Jaina stared at the lighthouse and sighed.
It was her own fault, really. She’d accepted the post sight-unseen in a desperate bid for a fresh start. She was tired of academia, tired of the rumors and the backbiting, tired of the reminders, tired of all of it, and when she’d run across the lighthouse keeper job, there had been such a rush of nostalgia and longing for the life she’d grown up in, Jaina had found herself applying before she could think better of it.
And then she'd been offered the position, which she’d immediately accepted.
And now, looking at Zephyr Island Lighthouse, the regret was settling in.

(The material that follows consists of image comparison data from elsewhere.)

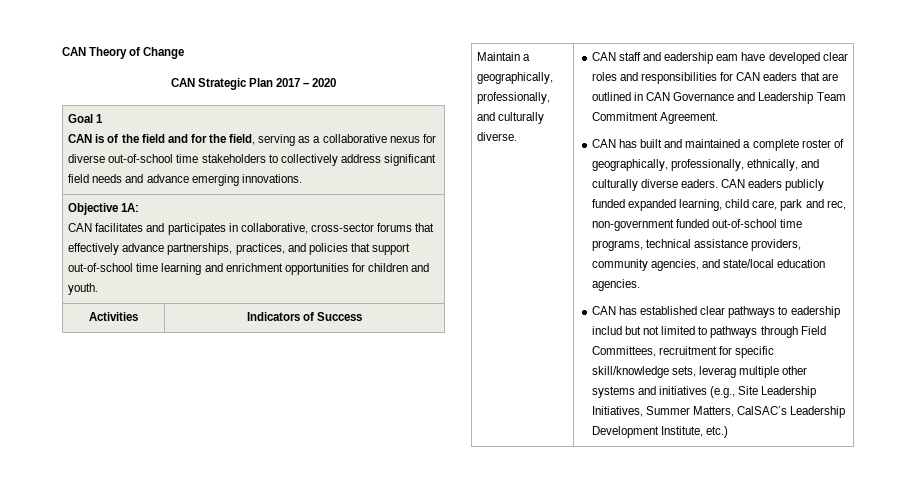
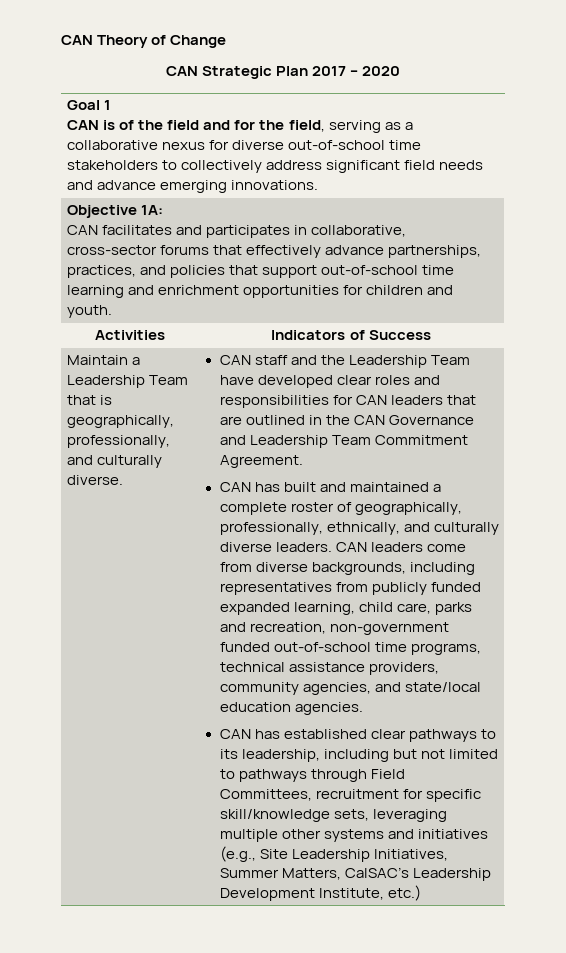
- Maintain a geographically, professionally, and culturally diverse.
+ Maintain a Leadership Team that is geographically, professionally, and culturally diverse.
- CAN staff and eadership eam have developed clear roles and responsibilities for CAN eaders that are outlined in CAN Governance and Leadership Team Commitment Agreement.
+ CAN staff and the Leadership Team have developed clear roles and responsibilities for CAN leaders that are outlined in the CAN Governance and Leadership Team Commitment Agreement.
- CAN has built and maintained a complete roster of geographically, professionally, ethnically, and culturally diverse eaders. CAN eaders publicly funded expanded learning, child care, park and rec, non-government funded out-of-school time programs, technical assistance providers, community agencies, and state/local education agencies.
+ CAN has built and maintained a complete roster of geographically, professionally, ethnically, and culturally diverse leaders. CAN leaders come from diverse backgrounds, including representatives from publicly funded expanded learning, child care, parks and recreation, non-government funded out-of-school time programs, technical assistance providers, community agencies, and state/local education agencies.
- CAN has established clear pathways to eadership includ but not limited to pathways through Field Committees, recruitment for specific skill/knowledge sets, leverag multiple other systems and initiatives (e.g., Site Leadership Initiatives, Summer Matters, CalSAC’s Leadership Development Institute, etc.)
+ CAN has established clear pathways to its leadership, including but not limited to pathways through Field Committees, recruitment for specific skill/knowledge sets, leveraging multiple other systems and initiatives (e.g., Site Leadership Initiatives, Summer Matters, CalSAC’s Leadership Development Institute, etc.)

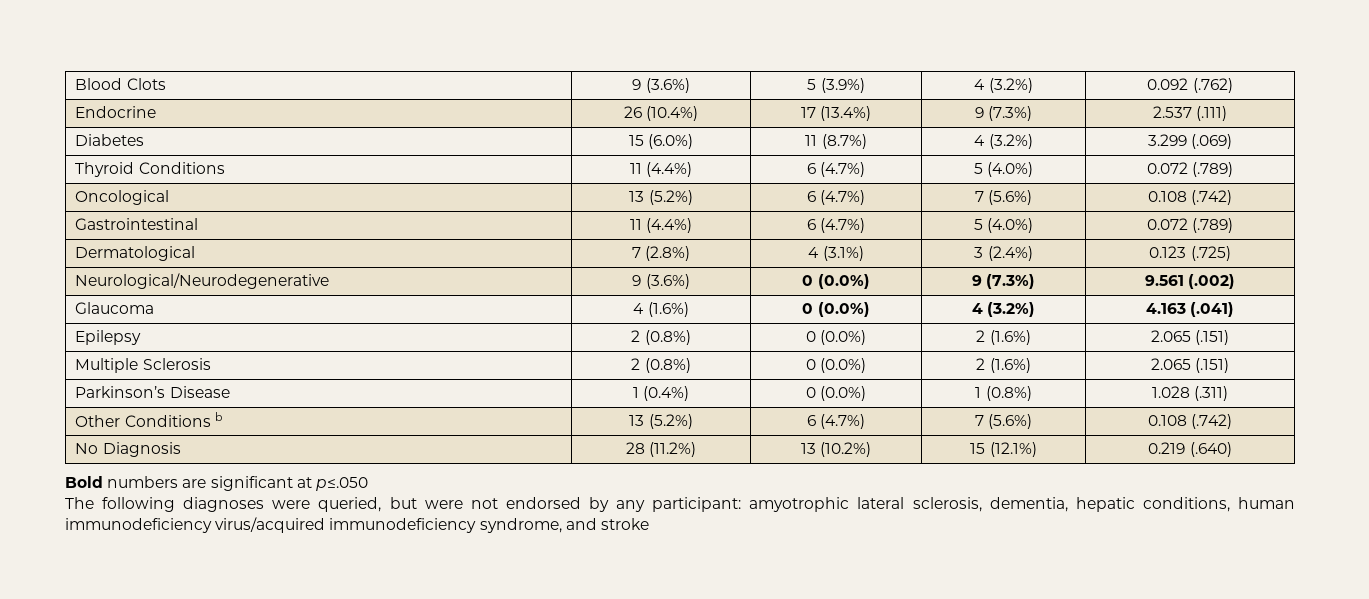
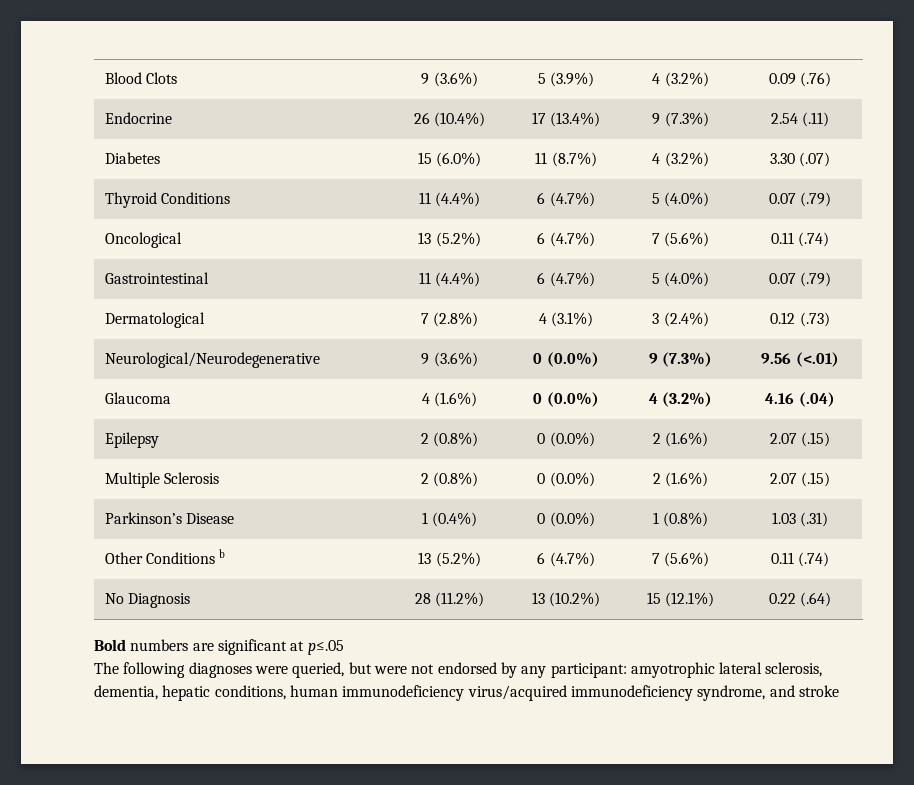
- Blood Clots | 9 (3.6%) | 5 (3.9%) | 4 (3.2%) | 0.092 (.762)
+ Blood Clots | 9 (3.6%) | 5 (3.9%) | 4 (3.2%) | 0.09 (.76)
- Endocrine | 26 (10.4%) | 17 (13.4%) | 9 (7.3%) | 2.537 (.111)
+ Endocrine | 26 (10.4%) | 17 (13.4%) | 9 (7.3%) | 2.54 (.11)
- Diabetes | 15 (6.0%) | 11 (8.7%) | 4 (3.2%) | 3.299 (.069)
+ Diabetes | 15 (6.0%) | 11 (8.7%) | 4 (3.2%) | 3.30 (.07)
- Thyroid Conditions | 11 (4.4%) | 6 (4.7%) | 5 (4.0%) | 0.072 (.789)
+ Thyroid Conditions | 11 (4.4%) | 6 (4.7%) | 5 (4.0%) | 0.07 (.79)
- Oncological | 13 (5.2%) | 6 (4.7%) | 7 (5.6%) | 0.108 (.742)
+ Oncological | 13 (5.2%) | 6 (4.7%) | 7 (5.6%) | 0.11 (.74)
- Gastrointestinal | 11 (4.4%) | 6 (4.7%) | 5 (4.0%) | 0.072 (.789)
+ Gastrointestinal | 11 (4.4%) | 6 (4.7%) | 5 (4.0%) | 0.07 (.79)
- Dermatological | 7 (2.8%) | 4 (3.1%) | 3 (2.4%) | 0.123 (.725)
+ Dermatological | 7 (2.8%) | 4 (3.1%) | 3 (2.4%) | 0.12 (.73)
- Neurological/Neurodegenerative | 9 (3.6%) | 0 (0.0%) | 9 (7.3%) | 9.561 (.002)
+ Neurological/Neurodegenerative | 9 (3.6%) | 0 (0.0%) | 9 (7.3%) | 9.56 (<.01)
- Glaucoma | 4 (1.6%) | 0 (0.0%) | 4 (3.2%) | 4.163 (.041)
+ Glaucoma | 4 (1.6%) | 0 (0.0%) | 4 (3.2%) | 4.16 (.04)
- Epilepsy | 2 (0.8%) | 0 (0.0%) | 2 (1.6%) | 2.065 (.151)
+ Epilepsy | 2 (0.8%) | 0 (0.0%) | 2 (1.6%) | 2.07 (.15)
- Multiple Sclerosis | 2 (0.8%) | 0 (0.0%) | 2 (1.6%) | 2.065 (.151)
+ Multiple Sclerosis | 2 (0.8%) | 0 (0.0%) | 2 (1.6%) | 2.07 (.15)
- Parkinson’s Disease | 1 (0.4%) | 0 (0.0%) | 1 (0.8%) | 1.028 (.311)
+ Parkinson’s Disease | 1 (0.4%) | 0 (0.0%) | 1 (0.8%) | 1.03 (.31)
- Other Conditions b | 13 (5.2%) | 6 (4.7%) | 7 (5.6%) | 0.108 (.742)
+ Other Conditions b | 13 (5.2%) | 6 (4.7%) | 7 (5.6%) | 0.11 (.74)
- No Diagnosis | 28 (11.2%) | 13 (10.2%) | 15 (12.1%) | 0.219 (.640)
+ No Diagnosis | 28 (11.2%) | 13 (10.2%) | 15 (12.1%) | 0.22 (.64)
- Bold numbers are significant at p≤.050
+ Bold numbers are significant at p≤.05

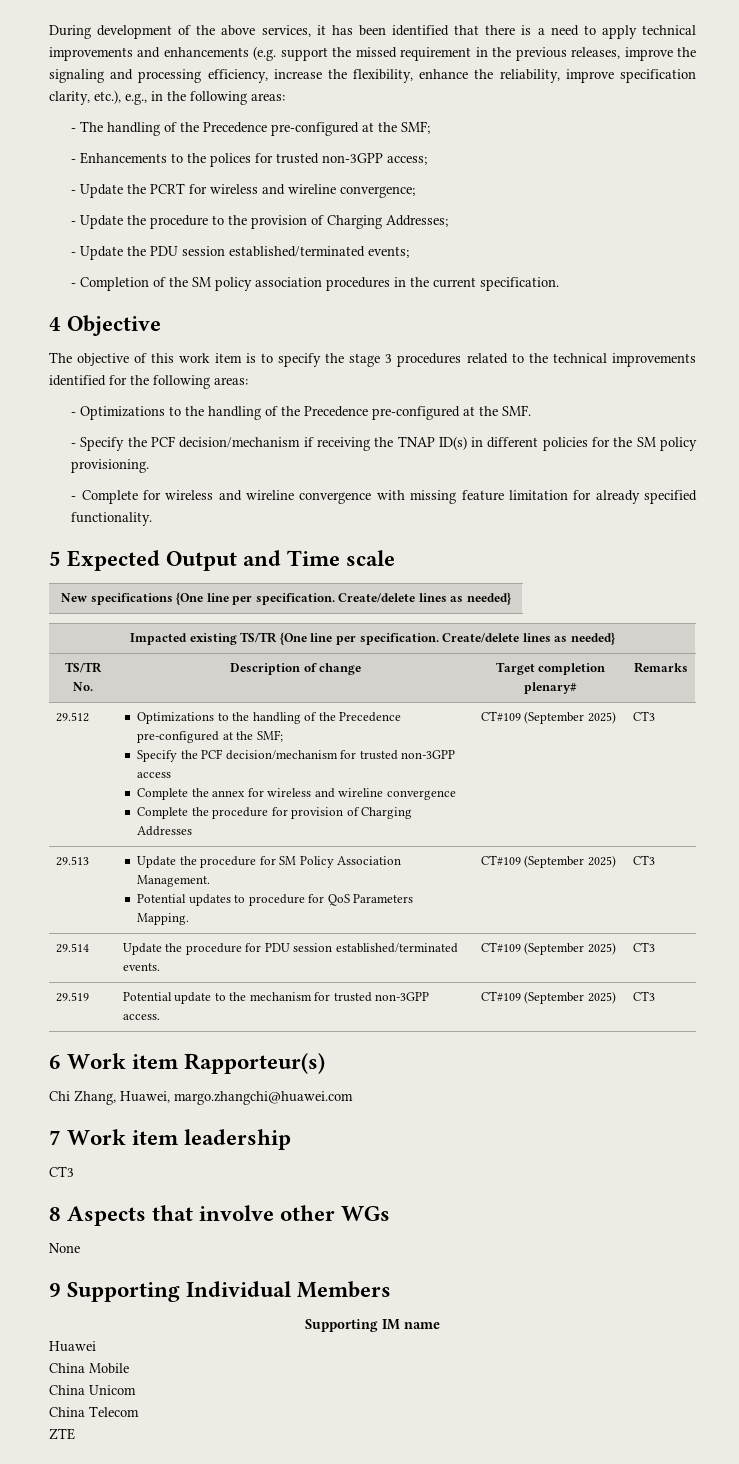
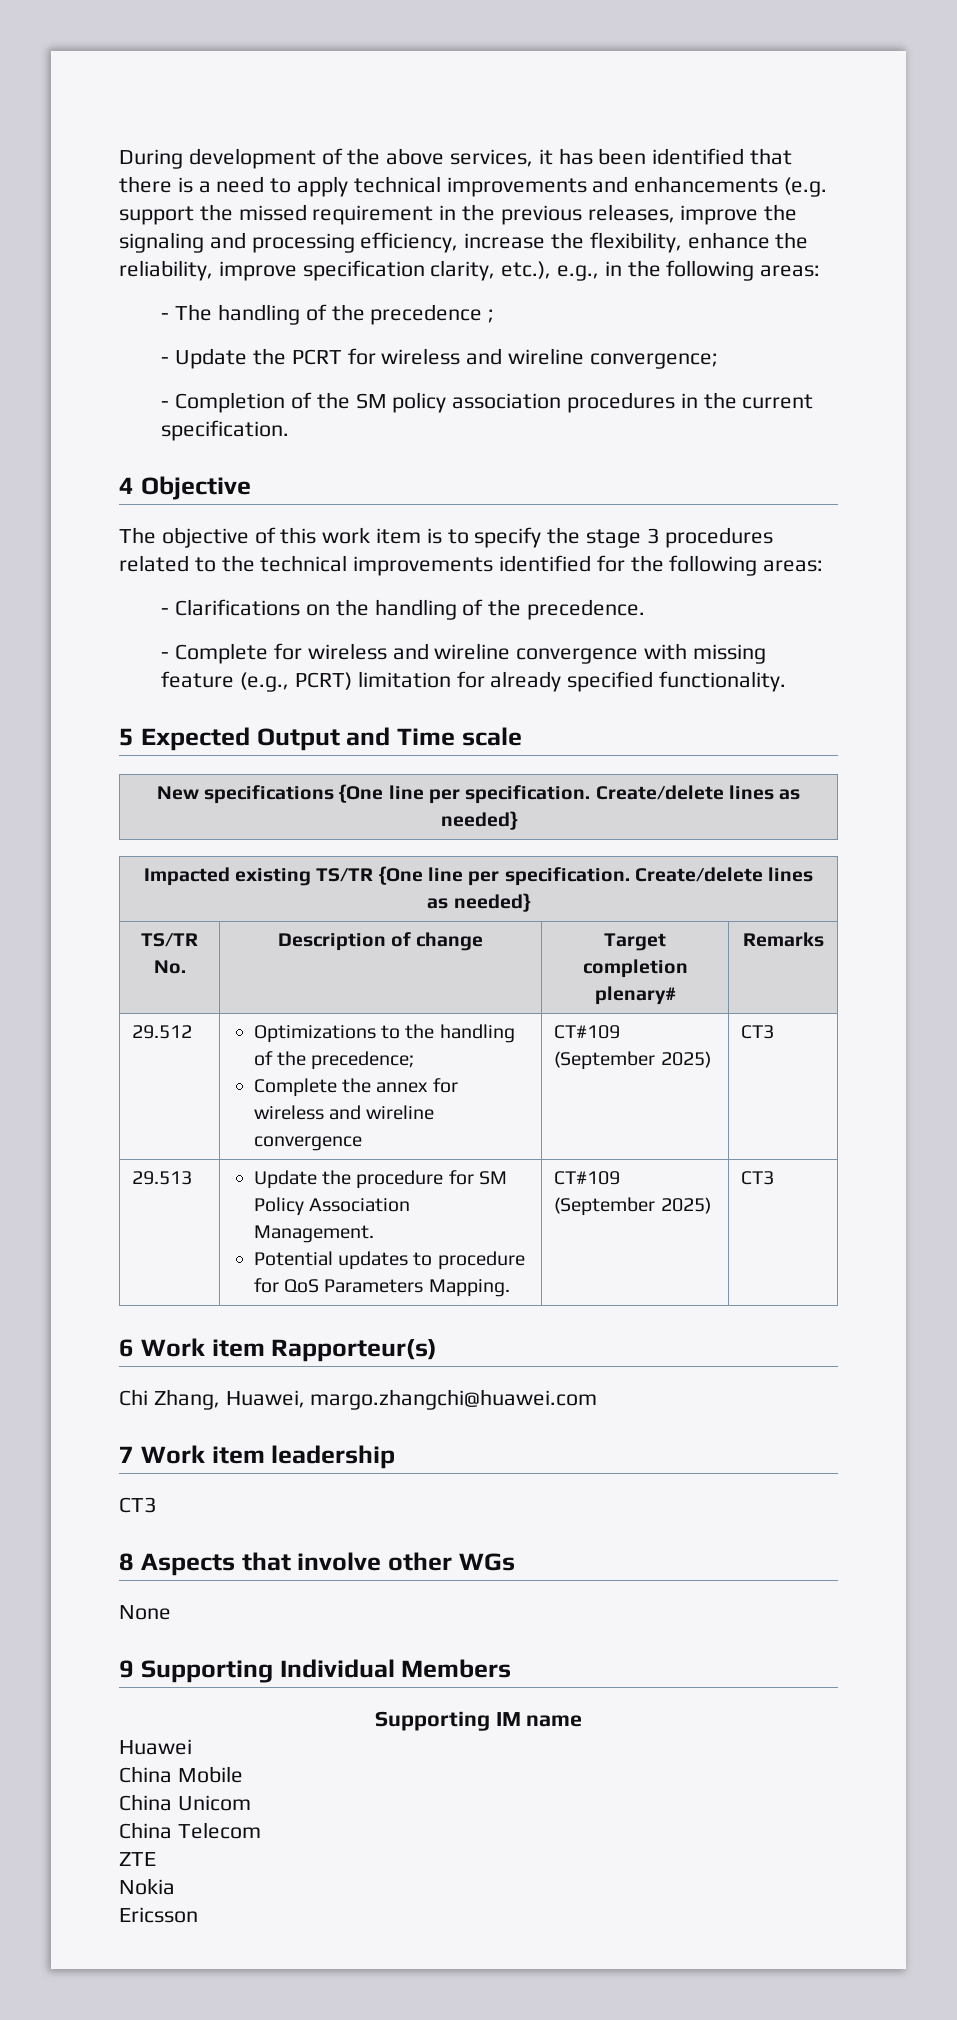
- - The handling of the Precedence pre-configured at the SMF;
- - Enhancements to the polices for trusted non-3GPP access;
+ - The handling of the precedence ;
- - Update the procedure to the provision of Charging Addresses;
- - Update the PDU session established/terminated events;
- - Optimizations to the handling of the Precedence pre-configured at the SMF.
- - Specify the PCF decision/mechanism if receiving the TNAP ID(s) in different policies for the SM policy provisioning.
+ - Clarifications on the handling of the precedence.
- - Complete for wireless and wireline convergence with missing feature limitation for already specified functionality.
+ - Complete for wireless and wireline convergence with missing feature (e.g., PCRT) limitation for already specified functionality.
- 29.512 | Optimizations to the handling of the Precedence pre-configured at the SMF;
- Specify the PCF decision/mechanism for trusted non-3GPP access
- Complete the annex for wireless and wireline convergence
- Complete the procedure for provision of Charging Addresses | CT#109 (September 2025) | CT3
+ 29.512 | Optimizations to the handling of the precedence;
+ Complete the annex for wireless and wireline convergence | CT#109 (September 2025) | CT3
- 29.514 | Update the procedure for PDU session established/terminated events. | CT#109 (September 2025) | CT3
- 29.519 | Potential update to the mechanism for trusted non-3GPP access. | CT#109 (September 2025) | CT3
+ Nokia
+ Ericsson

Vaguely, she remembered seeing something about current renovations and plans to introduce long-overdue upgrades. This, though… Served her right for acting on impulse and not doing her usual deep research dive.
Impulsive decisions will get you nowhere good.
She winced at the all-too-physical reminder as her scars flared.
The village was, well, it wasn’t Silvermoon. Silvermoon was about what she had expected. Noisy, hot, full of very old things (which included the reclusive, haughty, high elf residents), but also fascinating and beautiful (something that also applied to the residents, unfortunately). This village (Tides, she’d done this so hastily she couldn’t even remember its name) was quiet and isolated, tucked along the coast deep in the Eversong Forest. Exactly the kind of place she’d hoped for. Cute. Quaint. Quiet. The lighthouse itself though, was, well—an utter bloody shambles, as her father would have said. Construction scaffolds lined at least a third of it, piles of building materials, masonry, tools and who knew what else scattered throughout the area, taking up far too much of the limited space. The island was, after all, only just big enough for the lighthouse, and little else.
And the noise.
Jaina winced at a particularly loud shout that came from inside, and contemplated getting back in her jeep and just driving away.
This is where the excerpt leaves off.